#### INFORMATION SUPPLIED

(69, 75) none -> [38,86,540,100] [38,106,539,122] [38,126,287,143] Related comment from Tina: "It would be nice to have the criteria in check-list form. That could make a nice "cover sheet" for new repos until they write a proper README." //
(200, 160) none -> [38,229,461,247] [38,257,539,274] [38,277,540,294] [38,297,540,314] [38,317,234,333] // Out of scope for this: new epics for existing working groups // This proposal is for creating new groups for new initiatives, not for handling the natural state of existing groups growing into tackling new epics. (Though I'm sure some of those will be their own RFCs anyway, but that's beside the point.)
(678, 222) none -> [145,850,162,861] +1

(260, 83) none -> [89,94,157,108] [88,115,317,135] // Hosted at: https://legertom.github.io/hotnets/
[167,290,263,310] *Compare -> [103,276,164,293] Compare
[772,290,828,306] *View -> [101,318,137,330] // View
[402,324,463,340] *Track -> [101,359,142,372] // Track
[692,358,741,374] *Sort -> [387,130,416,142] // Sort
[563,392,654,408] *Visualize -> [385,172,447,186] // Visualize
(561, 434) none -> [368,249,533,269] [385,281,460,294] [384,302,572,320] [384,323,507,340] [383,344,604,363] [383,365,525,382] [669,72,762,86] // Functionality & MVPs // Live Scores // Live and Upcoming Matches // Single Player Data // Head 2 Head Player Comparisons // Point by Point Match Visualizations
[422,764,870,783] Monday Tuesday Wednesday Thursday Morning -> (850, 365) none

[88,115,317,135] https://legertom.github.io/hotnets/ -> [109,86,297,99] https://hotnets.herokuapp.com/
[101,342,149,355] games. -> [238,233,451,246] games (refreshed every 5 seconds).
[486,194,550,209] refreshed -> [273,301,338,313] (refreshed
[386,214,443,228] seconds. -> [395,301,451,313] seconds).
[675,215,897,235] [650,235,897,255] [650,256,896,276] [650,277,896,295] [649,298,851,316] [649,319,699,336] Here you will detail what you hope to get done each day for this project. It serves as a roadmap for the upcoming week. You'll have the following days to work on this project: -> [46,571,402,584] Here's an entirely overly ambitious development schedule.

#### WORK TO COMPLETE
Can you give every line above again, exactly as written?

#### SOLUTION BELOW
(69, 75) none -> [38,86,540,100] [38,106,539,122] [38,126,287,143] Related comment from Tina: "It would be nice to have the criteria in check-list form. That could make a nice "cover sheet" for new repos until they write a proper README." //
(200, 160) none -> [38,229,461,247] [38,257,539,274] [38,277,540,294] [38,297,540,314] [38,317,234,333] // Out of scope for this: new epics for existing working groups // This proposal is for creating new groups for new initiatives, not for handling the natural state of existing groups growing into tackling new epics. (Though I'm sure some of those will be their own RFCs anyway, but that's beside the point.)
(678, 222) none -> [145,850,162,861] +1

(260, 83) none -> [89,94,157,108] [88,115,317,135] // Hosted at: https://legertom.github.io/hotnets/
[167,290,263,310] *Compare -> [103,276,164,293] Compare
[772,290,828,306] *View -> [101,318,137,330] // View
[402,324,463,340] *Track -> [101,359,142,372] // Track
[692,358,741,374] *Sort -> [387,130,416,142] // Sort
[563,392,654,408] *Visualize -> [385,172,447,186] // Visualize
(561, 434) none -> [368,249,533,269] [385,281,460,294] [384,302,572,320] [384,323,507,340] [383,344,604,363] [383,365,525,382] [669,72,762,86] // Functionality & MVPs // Live Scores // Live and Upcoming Matches // Single Player Data // Head 2 Head Player Comparisons // Point by Point Match Visualizations
[422,764,870,783] Monday Tuesday Wednesday Thursday Morning -> (850, 365) none

[88,115,317,135] https://legertom.github.io/hotnets/ -> [109,86,297,99] https://hotnets.herokuapp.com/
[101,342,149,355] games. -> [238,233,451,246] games (refreshed every 5 seconds).
[486,194,550,209] refreshed -> [273,301,338,313] (refreshed
[386,214,443,228] seconds. -> [395,301,451,313] seconds).
[675,215,897,235] [650,235,897,255] [650,256,896,276] [650,277,896,295] [649,298,851,316] [649,319,699,336] Here you will detail what you hope to get done each day for this project. It serves as a roadmap for the upcoming week. You'll have the following days to work on this project: -> [46,571,402,584] Here's an entirely overly ambitious development schedule.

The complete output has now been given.